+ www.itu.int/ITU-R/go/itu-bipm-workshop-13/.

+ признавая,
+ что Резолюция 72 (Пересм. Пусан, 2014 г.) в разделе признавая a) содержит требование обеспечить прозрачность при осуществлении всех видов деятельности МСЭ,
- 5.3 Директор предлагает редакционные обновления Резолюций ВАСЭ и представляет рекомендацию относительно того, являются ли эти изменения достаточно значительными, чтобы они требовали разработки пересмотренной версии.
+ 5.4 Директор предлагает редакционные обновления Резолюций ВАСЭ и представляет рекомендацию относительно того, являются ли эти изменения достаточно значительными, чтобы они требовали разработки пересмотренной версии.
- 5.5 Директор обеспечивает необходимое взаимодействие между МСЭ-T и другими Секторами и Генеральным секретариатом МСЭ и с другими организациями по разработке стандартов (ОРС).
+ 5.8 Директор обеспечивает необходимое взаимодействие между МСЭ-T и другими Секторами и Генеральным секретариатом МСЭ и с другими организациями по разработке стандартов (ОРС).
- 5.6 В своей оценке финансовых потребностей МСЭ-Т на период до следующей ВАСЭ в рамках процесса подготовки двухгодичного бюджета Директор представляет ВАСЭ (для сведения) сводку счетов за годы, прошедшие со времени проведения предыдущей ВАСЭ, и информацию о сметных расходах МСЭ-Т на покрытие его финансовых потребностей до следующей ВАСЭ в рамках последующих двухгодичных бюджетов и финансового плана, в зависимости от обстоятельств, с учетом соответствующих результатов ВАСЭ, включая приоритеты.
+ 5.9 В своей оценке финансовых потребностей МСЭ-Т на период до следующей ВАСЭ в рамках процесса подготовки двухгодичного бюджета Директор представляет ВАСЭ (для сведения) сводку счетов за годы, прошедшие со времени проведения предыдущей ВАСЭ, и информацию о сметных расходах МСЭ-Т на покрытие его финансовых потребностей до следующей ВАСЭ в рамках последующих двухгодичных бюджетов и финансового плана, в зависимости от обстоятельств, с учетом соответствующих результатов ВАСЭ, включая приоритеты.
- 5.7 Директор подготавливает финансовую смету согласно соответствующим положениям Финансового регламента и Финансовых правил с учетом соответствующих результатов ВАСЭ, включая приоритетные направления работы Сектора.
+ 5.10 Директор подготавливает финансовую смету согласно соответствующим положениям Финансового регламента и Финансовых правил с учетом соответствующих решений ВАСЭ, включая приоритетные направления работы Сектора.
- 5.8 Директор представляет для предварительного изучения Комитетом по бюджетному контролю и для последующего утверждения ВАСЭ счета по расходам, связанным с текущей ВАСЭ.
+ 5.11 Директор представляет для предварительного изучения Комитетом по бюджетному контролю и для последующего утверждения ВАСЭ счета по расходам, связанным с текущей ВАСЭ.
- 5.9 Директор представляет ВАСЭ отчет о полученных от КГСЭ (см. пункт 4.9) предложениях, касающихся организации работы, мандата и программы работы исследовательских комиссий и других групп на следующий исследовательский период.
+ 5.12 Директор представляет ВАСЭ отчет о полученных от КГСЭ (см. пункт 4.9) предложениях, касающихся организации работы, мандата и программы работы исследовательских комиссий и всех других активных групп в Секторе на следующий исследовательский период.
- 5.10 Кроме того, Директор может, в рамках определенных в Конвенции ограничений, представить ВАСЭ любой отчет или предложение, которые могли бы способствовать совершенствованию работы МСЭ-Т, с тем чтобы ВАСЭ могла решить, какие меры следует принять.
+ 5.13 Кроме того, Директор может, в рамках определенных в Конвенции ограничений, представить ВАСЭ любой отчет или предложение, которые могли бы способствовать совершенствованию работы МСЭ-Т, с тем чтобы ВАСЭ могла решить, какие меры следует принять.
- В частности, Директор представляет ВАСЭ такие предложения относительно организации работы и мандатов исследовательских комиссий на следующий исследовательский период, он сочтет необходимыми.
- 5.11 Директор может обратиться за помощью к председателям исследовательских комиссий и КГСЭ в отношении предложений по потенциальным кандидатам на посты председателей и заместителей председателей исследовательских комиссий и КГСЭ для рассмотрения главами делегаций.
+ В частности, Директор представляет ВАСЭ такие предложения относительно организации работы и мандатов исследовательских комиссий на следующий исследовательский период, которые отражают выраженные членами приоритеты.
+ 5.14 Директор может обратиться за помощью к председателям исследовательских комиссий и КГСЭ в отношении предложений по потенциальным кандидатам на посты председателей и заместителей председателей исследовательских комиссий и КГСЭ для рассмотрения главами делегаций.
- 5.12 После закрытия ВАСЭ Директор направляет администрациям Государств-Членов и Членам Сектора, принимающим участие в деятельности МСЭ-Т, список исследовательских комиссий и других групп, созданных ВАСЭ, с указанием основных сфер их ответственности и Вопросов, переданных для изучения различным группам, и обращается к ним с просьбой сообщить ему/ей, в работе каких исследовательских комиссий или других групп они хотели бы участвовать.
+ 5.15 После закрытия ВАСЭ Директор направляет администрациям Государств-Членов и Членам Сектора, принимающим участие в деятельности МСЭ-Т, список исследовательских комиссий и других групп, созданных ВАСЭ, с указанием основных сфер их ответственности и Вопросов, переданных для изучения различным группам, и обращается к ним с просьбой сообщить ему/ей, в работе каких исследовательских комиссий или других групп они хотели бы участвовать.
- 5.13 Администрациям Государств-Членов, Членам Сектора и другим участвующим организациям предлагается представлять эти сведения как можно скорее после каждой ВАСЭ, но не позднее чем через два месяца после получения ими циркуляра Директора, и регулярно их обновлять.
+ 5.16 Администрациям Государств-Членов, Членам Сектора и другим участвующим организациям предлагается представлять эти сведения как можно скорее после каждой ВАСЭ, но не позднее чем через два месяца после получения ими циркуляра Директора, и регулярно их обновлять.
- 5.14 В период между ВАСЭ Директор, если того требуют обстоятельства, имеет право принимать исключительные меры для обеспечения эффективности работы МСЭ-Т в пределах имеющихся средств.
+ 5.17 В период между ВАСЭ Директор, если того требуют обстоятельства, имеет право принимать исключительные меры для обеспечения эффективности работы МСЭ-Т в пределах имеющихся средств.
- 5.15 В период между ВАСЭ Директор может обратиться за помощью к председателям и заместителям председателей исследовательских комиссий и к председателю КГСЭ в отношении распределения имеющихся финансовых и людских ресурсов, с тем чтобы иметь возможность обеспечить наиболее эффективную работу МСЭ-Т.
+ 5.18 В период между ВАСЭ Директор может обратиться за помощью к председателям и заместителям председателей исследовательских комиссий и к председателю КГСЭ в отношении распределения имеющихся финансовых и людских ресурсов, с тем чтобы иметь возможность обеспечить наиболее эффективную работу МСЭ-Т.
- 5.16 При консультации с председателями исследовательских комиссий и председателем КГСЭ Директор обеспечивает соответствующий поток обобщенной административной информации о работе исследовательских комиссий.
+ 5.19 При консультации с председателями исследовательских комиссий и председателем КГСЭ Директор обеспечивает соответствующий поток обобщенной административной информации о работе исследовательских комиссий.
· · · · · · ·
• What this task involves:
What are the lines above, starting at the one with "- В частности, Директор" and ending at the one with "выраженные членами приоритеты."? Give them again exactly, and only them.

• Result of this exercise:
- В частности, Директор представляет ВАСЭ такие предложения относительно организации работы и мандатов исследовательских комиссий на следующий исследовательский период, он сочтет необходимыми.
- 5.11 Директор может обратиться за помощью к председателям исследовательских комиссий и КГСЭ в отношении предложений по потенциальным кандидатам на посты председателей и заместителей председателей исследовательских комиссий и КГСЭ для рассмотрения главами делегаций.
+ В частности, Директор представляет ВАСЭ такие предложения относительно организации работы и мандатов исследовательских комиссий на следующий исследовательский период, которые отражают выраженные членами приоритеты.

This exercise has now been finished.